Create a two-tier education system, one public and one private, both supported by public funds.  Keep increasing the amount of public funds that go to private schools while decreasing the funds that go to public schools. Watch while private schools advertise everything that public schools are accused of not having: small class sizes, new technology, support for students with learning disabilities.

Costs

Promote the idea that funding public education is too expensive and outside of the “affordability zone” for taxpayers. Keep changing the formula used to fund schools while you repeatedly tell the public that you’re increasing funding. They won’t realize that you’re spending less and less each year as you no longer fund things you used to fund in the past.

Count 

Insist that public schools be accountable. Insist that students be subjected to standardized tests like the FSA so that taxpayers can see whether they’re getting what they pay for. Ignore all the protests about standardized tests being invalid and that they don’t reveal anything of value regarding a student’s learning experiences.

Create Divisions

Implementing these steps needs to happen over a long period so that the pattern is not too obvious.  While you are waiting for the public to accept that privatization is good and is inevitable, it is also important to ensure that groups that may be natural allies, do not unite. It is therefore necessary to divide parents from teachers.  Use every opportunity to increase any dissension that may arise.

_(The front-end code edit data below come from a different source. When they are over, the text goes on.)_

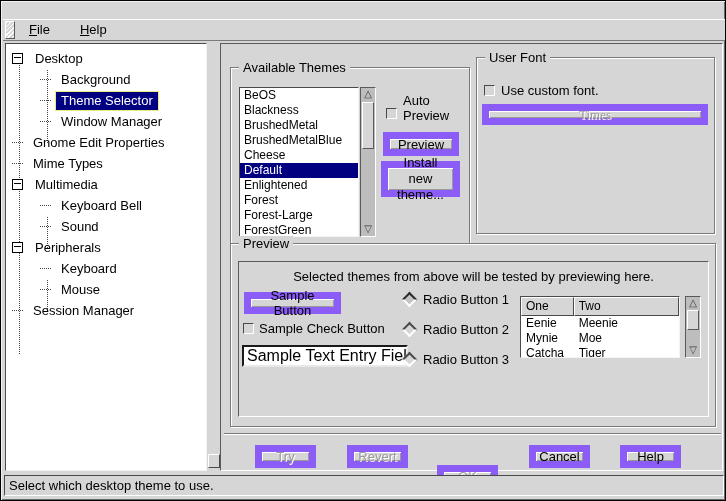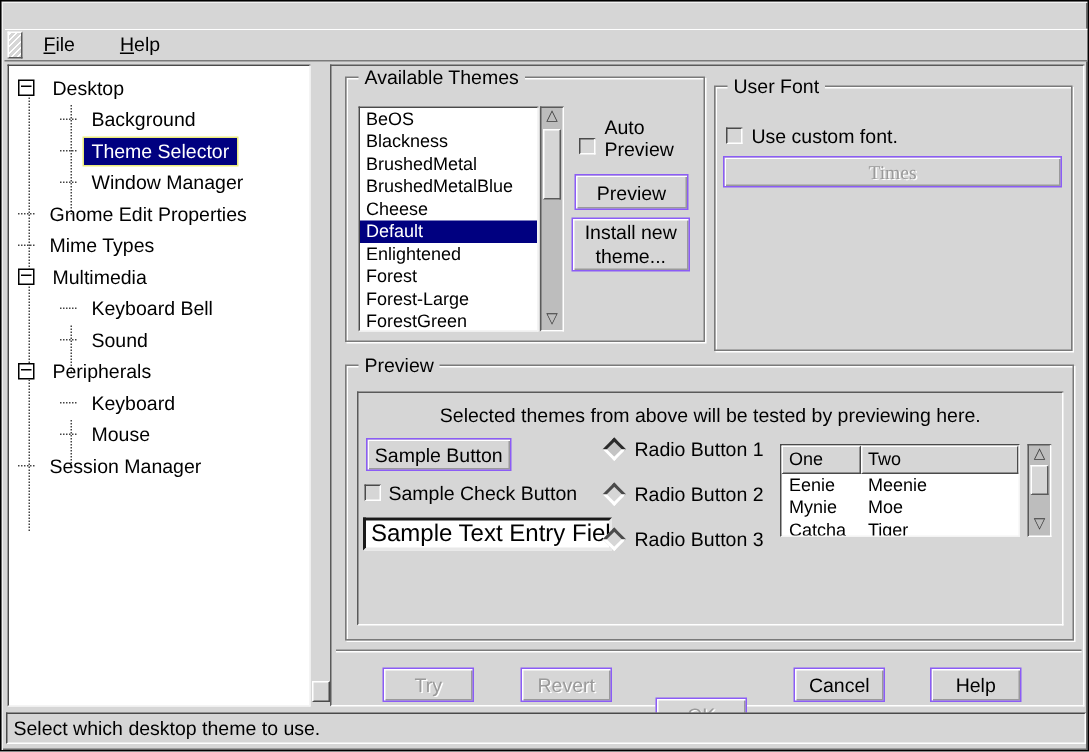--- a/index.html
+++ b/index.html
@@ -40,21 +40,21 @@
   
   .divider{position:absolute;left:207px;top:42px;width:12px;height:428px;}
   .pane-handle{position:absolute;left:0;bottom:3px;width:12px;height:14px;background:#d6d6d6;
                border:1px solid;border-color:#fff #4a4a4a #4a4a4a #fff;box-sizing:border-box;}
   
   .panel{position:absolute;left:219px;top:42px;width:503px;height:428px;background:#d6d6d6;
          border:1px solid;border-color:#5a5a5a #fff #fff #5a5a5a;box-sizing:border-box;}
   .frame{position:absolute;border:1px solid #7a7a7a;box-shadow:inset 1px 1px 0 #fff,1px 1px 0 #fff;}
   .ftitle{position:absolute;top:-8px;left:8px;background:#d6d6d6;padding:0 4px;font-size:13px;line-height:15px;}
   
-  .btn{background:#d6d6d6;border:1px solid #8b5cf6;box-shadow:inset 1px 1px 0 #fff,inset -1px -1px 0 #9a9a9a;
+  .btn{background:#d6d6d6;border:7px solid #8b5cf6;box-shadow:inset 1px 1px 0 #fff,inset -1px -1px 0 #9a9a9a;
        font-size:13px;text-align:center;box-sizing:border-box;display:flex;align-items:center;justify-content:center;}
   .btn.disabled{color:#9a9a9a;text-shadow:1px 1px 0 #fff;}
   .checkbox{width:11px;height:11px;background:#d6d6d6;border:1px solid;border-color:#4a4a4a #fff #fff #4a4a4a;
             box-sizing:border-box;flex:none;}
   .sunkenlist{background:#fff;border:1px solid;border-color:#4a4a4a #f4f4f4 #f4f4f4 #4a4a4a;box-sizing:border-box;overflow:hidden;}
   .vscroll{position:absolute;background:#bdbdbd;border:1px solid;border-color:#5a5a5a #fff #fff #5a5a5a;box-sizing:border-box;}
   .sarrow{position:absolute;left:0;right:0;height:13px;font-size:10px;line-height:12px;text-align:center;color:#3a3a3a;}
   .sarrow.up{top:0;} .sarrow.down{bottom:0;}
   .sthumb{position:absolute;left:1px;right:1px;background:#d6d6d6;border:1px solid;border-color:#fff #5a5a5a #5a5a5a #fff;box-sizing:border-box;}
   
@@ -154,21 +154,21 @@
         <div class="tlabel">Session Manager</div>
       </div>
     </div>
 
   <div class="divider">
     <div class="pane-handle"></div>
   </div>
 
   <div class="panel">
 
-    <div class="frame" style="left:9px;top:7px;width:238px;height:175px;">
+    <div class="frame" style="left:9px;top:23px;width:238px;height:175px;">
       <span class="ftitle">Available Themes</span>
       <div class="sunkenlist" id="themelist" style="position:absolute;left:8px;top:19px;width:120px;height:150px;">
           <div class="theme-row">BeOS</div>
           <div class="theme-row">Blackness</div>
           <div class="theme-row">BrushedMetal</div>
           <div class="theme-row">BrushedMetalBlue</div>
           <div class="theme-row">Cheese</div>
           <div class="theme-row" style="background: rgb(0, 0, 128); color: rgb(255, 255, 255);">Default</div>
           <div class="theme-row">Enlightened</div>
           <div class="theme-row">Forest</div>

For example, when Parent Teacher Associations in BC were replaced by Parent Advisory Councils, teachers and parents moved to separate camps, so to speak, and this was good for the privatization agenda.  When the provincial body of PACs, the BCCPAC,  was led by those in support of accountability, this was also good for the privatization agenda since the perception was that the parents of 500 000 students were in support of the BC Liberal government’s education policies.

Speaking of perceptions, another important project is to change public perception of teachers.  There should be no limit on the budget spent on public relations in this regard. Painting teachers as greedy and lazy will turn public sentiment against them.

Also, support and encourage attacks on the teachers’ union. In BC, the attacks on the British Columbia Teachers Federation took the form of newspaper articles and editorials and also social media comments made by  digital influencers.  

You should also try to weaken teacher unions by other means. For example,  court cases that take over a decade to resolve.

Be Patient

Finally, patience is required for the privatization project since most people in society value public education and strongly believe that it’s a public good.

It’s the soft sell that will win them over.

Remember there is a big reward: a piece of that $5.5 Trillion pie.